▶

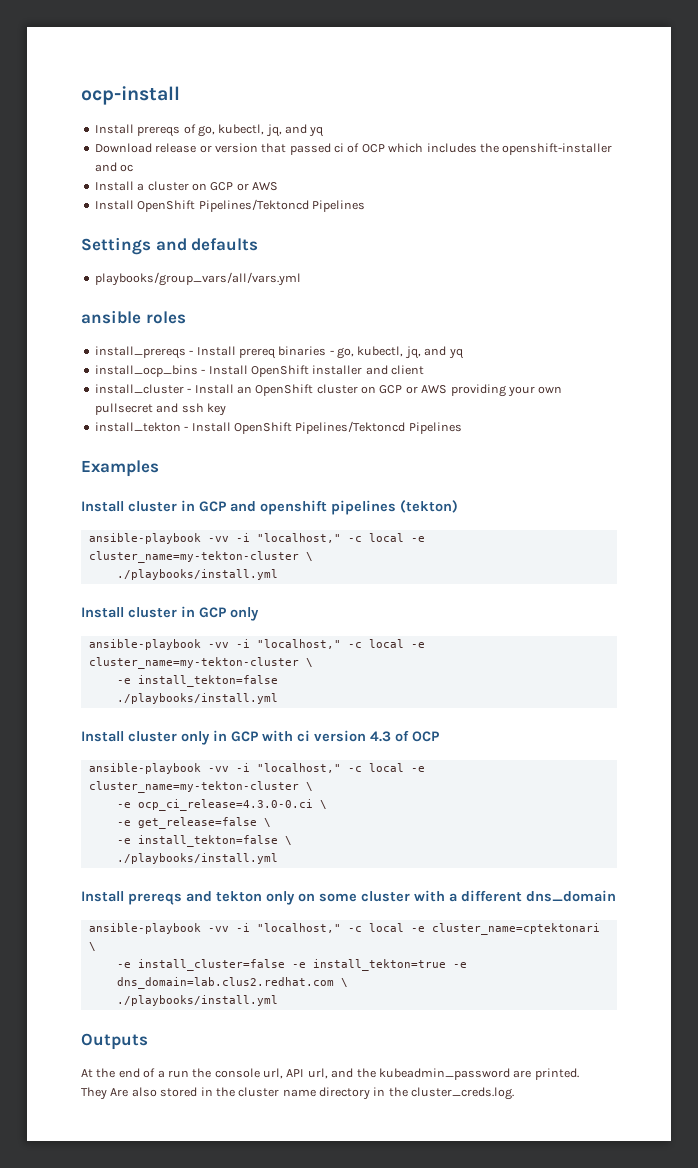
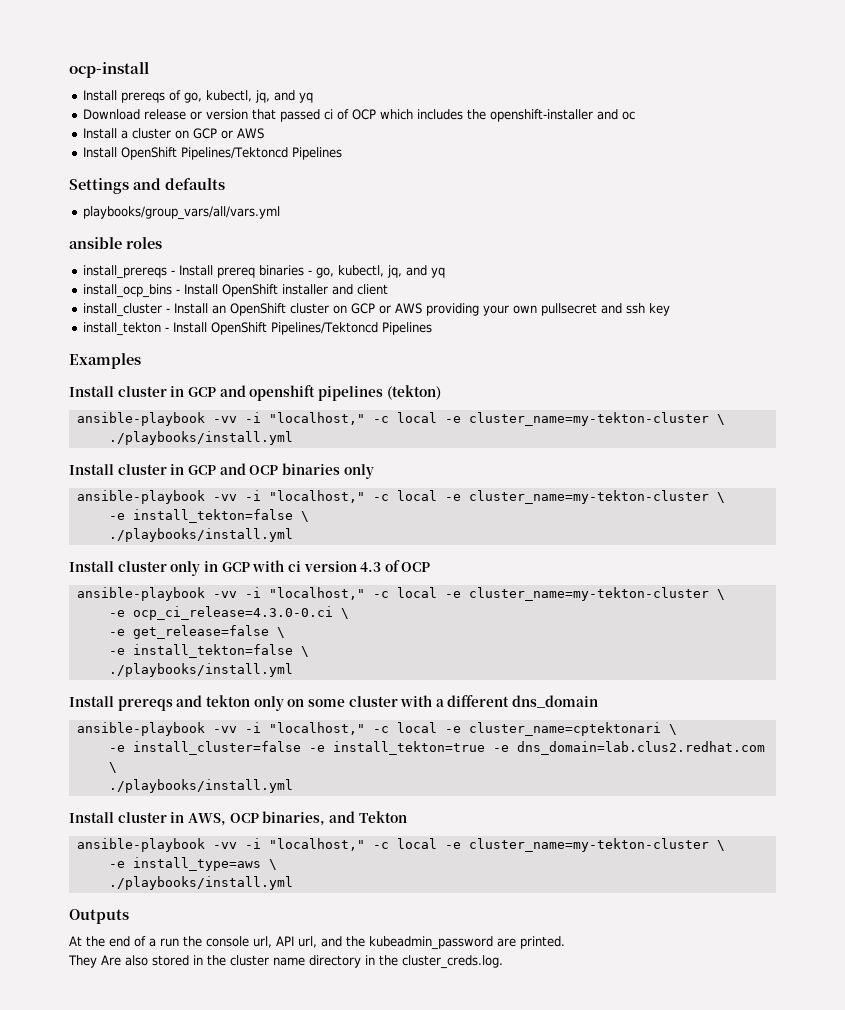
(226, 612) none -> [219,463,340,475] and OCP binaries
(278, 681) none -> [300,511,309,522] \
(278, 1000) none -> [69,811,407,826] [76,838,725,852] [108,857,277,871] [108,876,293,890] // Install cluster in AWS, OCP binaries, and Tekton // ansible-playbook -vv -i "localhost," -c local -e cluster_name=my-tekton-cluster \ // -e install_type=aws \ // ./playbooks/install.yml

◀
▶

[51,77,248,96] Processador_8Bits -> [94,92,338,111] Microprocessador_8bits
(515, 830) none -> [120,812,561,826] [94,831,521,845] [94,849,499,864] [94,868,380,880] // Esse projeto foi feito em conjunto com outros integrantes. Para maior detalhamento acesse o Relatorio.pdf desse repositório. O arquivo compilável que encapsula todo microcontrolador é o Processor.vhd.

◀
▶

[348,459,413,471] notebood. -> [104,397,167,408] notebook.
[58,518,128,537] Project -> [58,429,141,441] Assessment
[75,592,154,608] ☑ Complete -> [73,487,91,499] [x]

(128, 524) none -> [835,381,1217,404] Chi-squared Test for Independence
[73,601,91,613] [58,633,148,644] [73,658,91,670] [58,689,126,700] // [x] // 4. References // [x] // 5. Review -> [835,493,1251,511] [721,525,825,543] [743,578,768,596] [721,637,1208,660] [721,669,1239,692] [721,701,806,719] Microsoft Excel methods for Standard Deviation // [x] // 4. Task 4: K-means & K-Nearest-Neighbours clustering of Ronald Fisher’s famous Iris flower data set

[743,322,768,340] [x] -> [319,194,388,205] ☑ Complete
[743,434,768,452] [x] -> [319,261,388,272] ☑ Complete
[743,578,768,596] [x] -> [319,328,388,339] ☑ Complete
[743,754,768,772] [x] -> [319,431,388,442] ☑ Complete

◀

AIM OF THE TASK -> Please reproduce exactly the lines in the listing above from the one containing "[743,434,768,452] [x] ->" through the one containing "[743,754,768,772] [x] ->", both included, and nothing more.

ANSWER SECTION ->
[743,434,768,452] [x] -> [319,261,388,272] ☑ Complete
[743,578,768,596] [x] -> [319,328,388,339] ☑ Complete
[743,754,768,772] [x] -> [319,431,388,442] ☑ Complete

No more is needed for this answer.